06

17 6 0
                                    

Bahkan ketika malam kian larut tanpa disadarinya, Berta masih saja menggeliat tak tenang.

Dasar janji, pikirnya, sekalinya tercetus pasti menagih terus.

Dasar Han, pikirnya lagi, sekalinya menawan hati pasti kenangannya tak mati-mati.

Ah, dasar nyamuk, pikirnya sekali lagi, sekalinya datang pasti bentolnya membayang-bayang.
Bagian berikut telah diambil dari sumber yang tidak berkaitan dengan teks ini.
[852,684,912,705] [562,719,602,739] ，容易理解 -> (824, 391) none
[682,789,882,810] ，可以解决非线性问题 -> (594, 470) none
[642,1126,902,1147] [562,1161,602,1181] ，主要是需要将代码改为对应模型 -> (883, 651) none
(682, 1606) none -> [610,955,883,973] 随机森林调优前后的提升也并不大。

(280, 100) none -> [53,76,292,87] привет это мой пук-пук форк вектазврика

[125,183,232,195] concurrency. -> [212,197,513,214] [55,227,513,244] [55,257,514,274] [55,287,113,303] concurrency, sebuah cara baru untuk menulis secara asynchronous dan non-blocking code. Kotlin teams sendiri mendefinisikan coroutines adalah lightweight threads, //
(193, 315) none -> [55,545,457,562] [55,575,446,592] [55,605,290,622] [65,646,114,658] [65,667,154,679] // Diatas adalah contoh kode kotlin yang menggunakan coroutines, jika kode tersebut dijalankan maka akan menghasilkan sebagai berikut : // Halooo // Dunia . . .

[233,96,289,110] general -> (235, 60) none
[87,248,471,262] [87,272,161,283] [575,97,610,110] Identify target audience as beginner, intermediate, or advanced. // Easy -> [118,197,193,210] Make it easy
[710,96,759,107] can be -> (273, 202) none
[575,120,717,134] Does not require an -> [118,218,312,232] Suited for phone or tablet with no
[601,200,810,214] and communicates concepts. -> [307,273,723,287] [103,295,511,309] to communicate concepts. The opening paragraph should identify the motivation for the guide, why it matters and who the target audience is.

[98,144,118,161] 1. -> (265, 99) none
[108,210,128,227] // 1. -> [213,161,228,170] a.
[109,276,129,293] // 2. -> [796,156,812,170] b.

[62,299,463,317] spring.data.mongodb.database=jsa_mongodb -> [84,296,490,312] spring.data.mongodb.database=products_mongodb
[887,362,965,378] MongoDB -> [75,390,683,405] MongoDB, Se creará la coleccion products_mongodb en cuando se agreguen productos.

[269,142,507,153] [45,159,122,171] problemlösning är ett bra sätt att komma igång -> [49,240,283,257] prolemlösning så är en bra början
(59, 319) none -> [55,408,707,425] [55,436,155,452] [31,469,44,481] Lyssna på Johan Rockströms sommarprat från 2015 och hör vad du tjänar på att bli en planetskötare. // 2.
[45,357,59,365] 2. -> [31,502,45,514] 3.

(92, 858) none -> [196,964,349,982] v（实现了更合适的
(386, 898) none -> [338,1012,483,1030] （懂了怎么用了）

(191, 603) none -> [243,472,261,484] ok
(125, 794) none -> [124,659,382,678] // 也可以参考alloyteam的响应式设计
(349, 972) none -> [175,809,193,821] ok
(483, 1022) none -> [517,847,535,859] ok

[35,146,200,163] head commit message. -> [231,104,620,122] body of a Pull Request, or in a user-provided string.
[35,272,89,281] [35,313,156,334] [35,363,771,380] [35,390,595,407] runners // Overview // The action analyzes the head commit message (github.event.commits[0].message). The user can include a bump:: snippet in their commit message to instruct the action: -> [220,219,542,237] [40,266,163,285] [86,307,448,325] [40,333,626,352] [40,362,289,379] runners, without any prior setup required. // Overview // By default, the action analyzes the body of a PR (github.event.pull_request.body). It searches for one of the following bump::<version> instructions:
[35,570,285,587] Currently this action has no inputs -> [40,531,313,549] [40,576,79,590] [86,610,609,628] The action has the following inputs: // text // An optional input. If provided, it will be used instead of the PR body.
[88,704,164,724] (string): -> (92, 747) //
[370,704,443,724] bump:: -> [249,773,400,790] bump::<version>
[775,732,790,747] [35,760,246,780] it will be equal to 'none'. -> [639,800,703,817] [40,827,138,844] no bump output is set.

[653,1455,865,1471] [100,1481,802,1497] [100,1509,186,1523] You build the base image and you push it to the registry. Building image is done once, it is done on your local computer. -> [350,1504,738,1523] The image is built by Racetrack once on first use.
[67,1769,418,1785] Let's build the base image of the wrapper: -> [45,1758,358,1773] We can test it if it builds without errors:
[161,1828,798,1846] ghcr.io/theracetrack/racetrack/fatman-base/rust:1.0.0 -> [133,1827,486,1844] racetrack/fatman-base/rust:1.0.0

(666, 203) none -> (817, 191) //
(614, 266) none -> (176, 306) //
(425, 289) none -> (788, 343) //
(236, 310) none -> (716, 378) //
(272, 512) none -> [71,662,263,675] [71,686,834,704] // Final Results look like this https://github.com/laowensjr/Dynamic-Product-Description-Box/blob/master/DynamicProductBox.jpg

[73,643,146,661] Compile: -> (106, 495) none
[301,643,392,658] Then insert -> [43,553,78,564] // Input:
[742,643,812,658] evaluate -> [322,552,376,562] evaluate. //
Pada saat menggerutu begitu, memang, seekor nyamuk tampak sedang melakukan pemboran intensif di punggung tangan kanannya. Namun, pasca dicampakkan Han sore tadi, Berta jadi tak bertenaga bahkan untuk sekadar naik darah. Biarlah nyamuk ini kenyang, pikirnya. “Mustahil darahku habis hanya karena seekor nyamuk!” pikirnya, yang kali ini telah dialihsuarakan. Kendati, lantaran emosi yang belum kering benar, teriakannya lebih terdengar seperti percobaan falseto di malam yang telah lindap oleh sembap air matanya ini.

Entah mungkin terbangunkan oleh percobaan falseto barusan, atau sebab lain, seseorang datang mengetuk pintu kamar indekos Berta.

“Loh, Berta, kok belum tidur?” sapa seorang gadis berkulit mulus, dengan nada kelewat halus.